Such CEOs are curious about technology; they're not apt to just say "Don't bother me with it," Beran says. "They're interested in learning about it as much as they are other parts of the business."
CIO at the Head Table
The smartest move a CEO can make technologywise, Beran says, is to hire or promote a CIO to the highest level of the company and have that person report to the CEO, as Miller did at Comerica.
At the $117 billion-asset Fifth Third Bank, CIO Joe Robinson "is at the table from day one," Kabat says. Kabat and Robinson meet often to discuss what's next and where the bank is going and Robinson is part of a team that presents a plan of strategic initiatives and expectations each year.
Four years ago, First Horizon had no CIO (there was a chief technology officer who reported to the acting chief operating officer). CEO Bryan Jordan elevated the top technology position to CIO and brought in Bruce Livesay, with whom he had worked at Regions Bank.
"My experience has been that every business solution somewhere, somehow has a technology component to it," Jordan says. "The CIO needed to be a full partner with the business units. If you ever separate the two processes, you're going to have a lot more problems. Bruce and his team are much more effective, in my view, because he is at the table day in day out as we're talking about where we're trying to go from a strategic standpoint."
"You see the more progressive banks elevating that [CIO] role up," Livesay says. "In my case, I have a seat on the executive committee, I'm on the same level as all the other folks that report directly to the CEO and that is a statement about the role technology plays in the company."
Such CEO/CIO partnerships are relatively rare. A survey of 344 chief financial officers and other senior financial executives conducted by the Financial Executives Research Foundation and Financial Executives International showed that only 33% of IT organizations report directly to the CEO; 42% report to the CFO. Similarly, a recent Gartner study found that CFOs are making 26% of IT spending decisions and CIOs are authorizing only 5%. Most experts agree that the chief technology executive should be answerable to the CEO rather than the top bean counter.

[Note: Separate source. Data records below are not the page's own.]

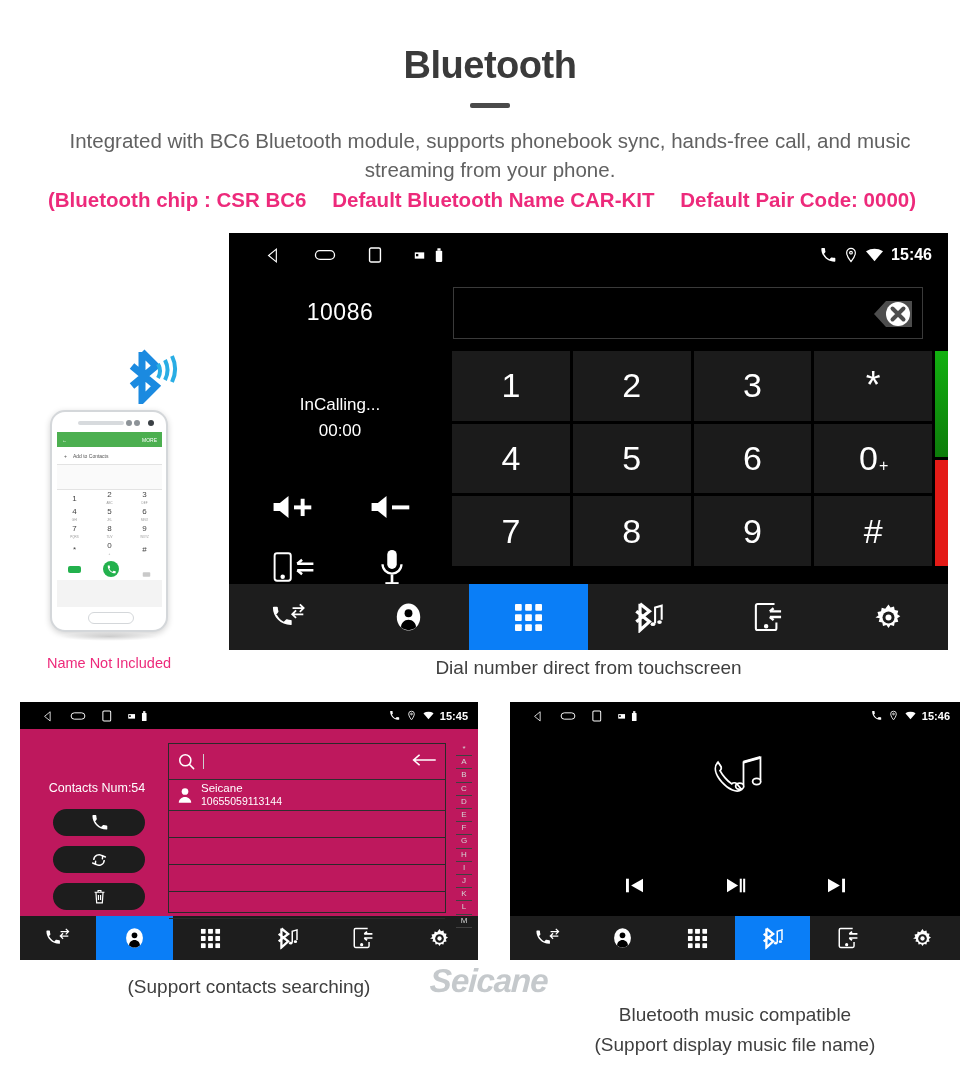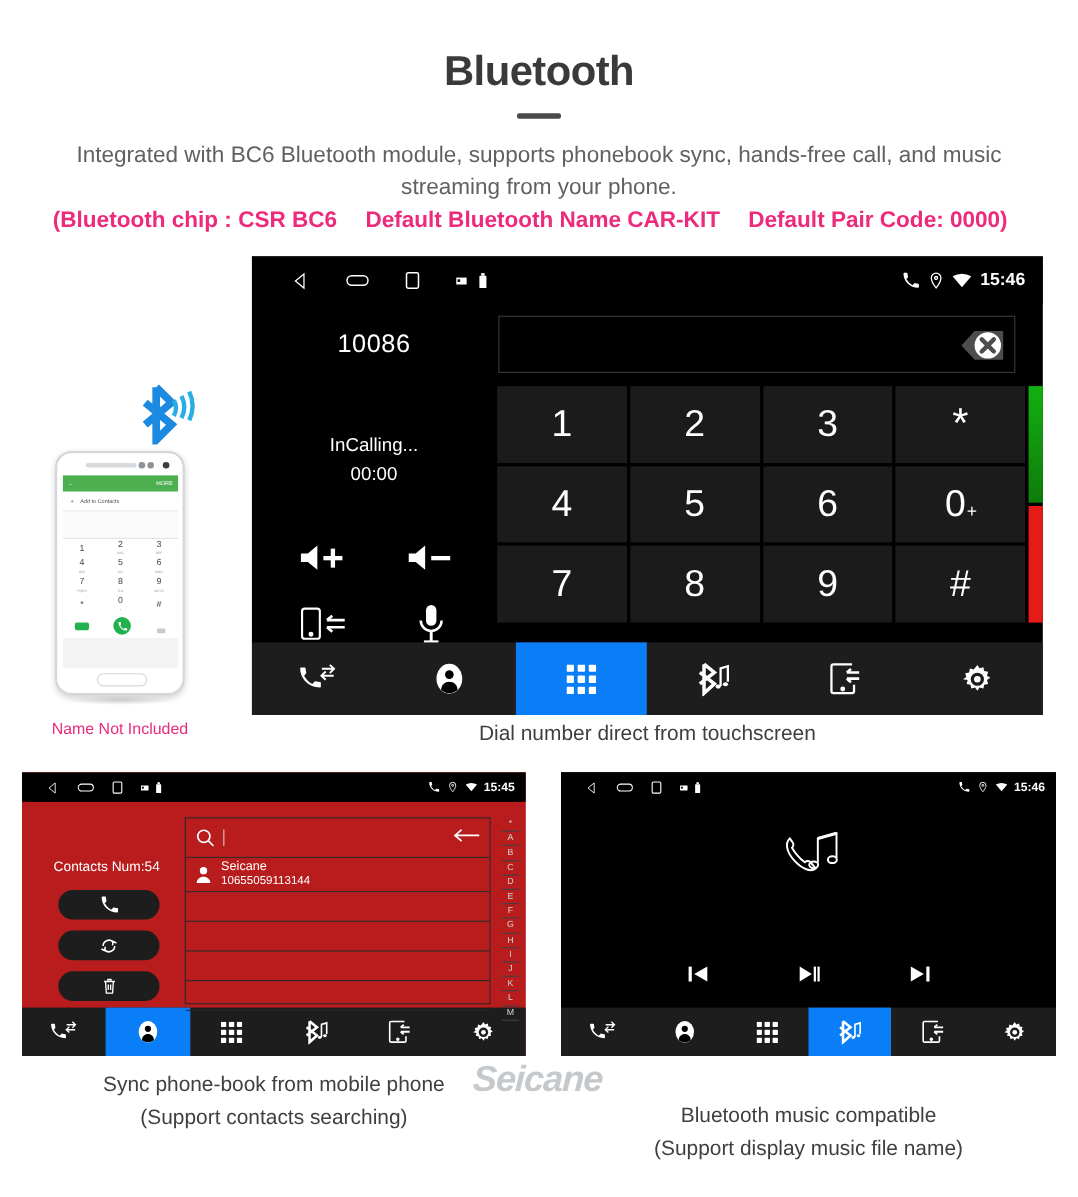--- a/index.html
+++ b/index.html
@@ -171,21 +171,21 @@
   .cap-bottom {
     position:absolute; font-size:19px; color:#3f3f3f; text-align:center;
     line-height:30px;
   }
   .cap-left { left:20px; top:972px; width:458px; }
   .cap-right { left:510px; top:972px; width:450px;margin-top:28px; }
 
   
   .shot-bl {
     position:absolute; left:20px; top:702px; width:458px; height:258px;
-    background:#b91c1c; overflow:hidden;
+    background:#be185d; overflow:hidden;
   }
   .shot-br {
     position:absolute; left:510px; top:702px; width:450px; height:258px;
     background:#000; overflow:hidden;
   }
   .sb-small { height:27px; display:flex; align-items:center; position:relative; }
   .sb-small .sb-left { gap:22px; margin-left:22px; transform:scale(.72); transform-origin:left center; }
   .sb-small .sb-right { right:10px; height:27px; gap:5px; font-size:11px; }
   .sb-small .sb-right svg { transform:scale(.8); }
 
@@ -750,21 +750,20 @@
               <path d="M15 1.5l2.1 3.1 3.6-1 .7 3.7 3.7.7-1 3.6 3.1 2.1-3.1 2.1 1 3.6-3.7.7-.7 3.7-3.6-1-2.1 3.1-2.1-3.1-3.6 1-.7-3.7-3.7-.7 1-3.6L1.5 15l3.1-2.1-1-3.6 3.7-.7.7-3.7 3.6 1z"></path>
               <circle cx="15" cy="15" r="6.2" fill="#1d1d1d"></circle>
               <circle cx="15" cy="15" r="3.1" fill="#fff"></circle>
             </svg>
           </span>
         </div>
       </div>
   </div>
 
   <div class="cap-bottom cap-left">
-    <div>Sync phone-book from mobile phone</div>
     <div>(Support contacts searching)</div>
   </div>
 
   <div class="shot-br">
     <div class="statusbar sb-small">
       <div class="sb-left">
         <span class="sb-icon">
           <svg width="17" height="17" viewBox="0 0 24 24" fill="none" stroke="#fff" stroke-width="1.6">
               <path d="M16 3 L5 12 L16 21 Z"></path>
             </svg>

The exact title or acronym of the technology chief is not that critical, Beran says, as long as an executive responsible for technology is in the C-suite. At some banks, including BB&T and North Jersey Community Bank, the COO rather than a CIO oversees technology.
In his days at Comerica, "I was a CIO, but I really operated more as a COO," Beran says. "We didn't have a COO, but my responsibilities at the bank besides information technology included operations — check processing, wire transfer, ACH, payments, security, real estate, loan operations. It went way beyond the CIO role."
Some CIOs, including Joe Robinson at Fifth Third Bank and Livesay at First Horizon, perform the COO functions Beran describes. In addition to IT, Robinson is responsible for back-office operations, check processing, loan processing and servicing, and call centers. He also oversees the enterprise project management office, which manages technology and business-change programs across the company. "That's very helpful because it gets everyone focused on the business change and results and the outcomes we're trying to drive," he says. "Rather than getting too deep into the technology or what could be interesting to do, it's what needs to be done to get the results we're looking for." His predecessor had the title of COO.
At some banks a CTO, who is generally lower on the corporate ladder, plays the role of a CIO. And sometimes COOs, such as Laura Criscione at North Jersey Community Bank, act more like CIOs.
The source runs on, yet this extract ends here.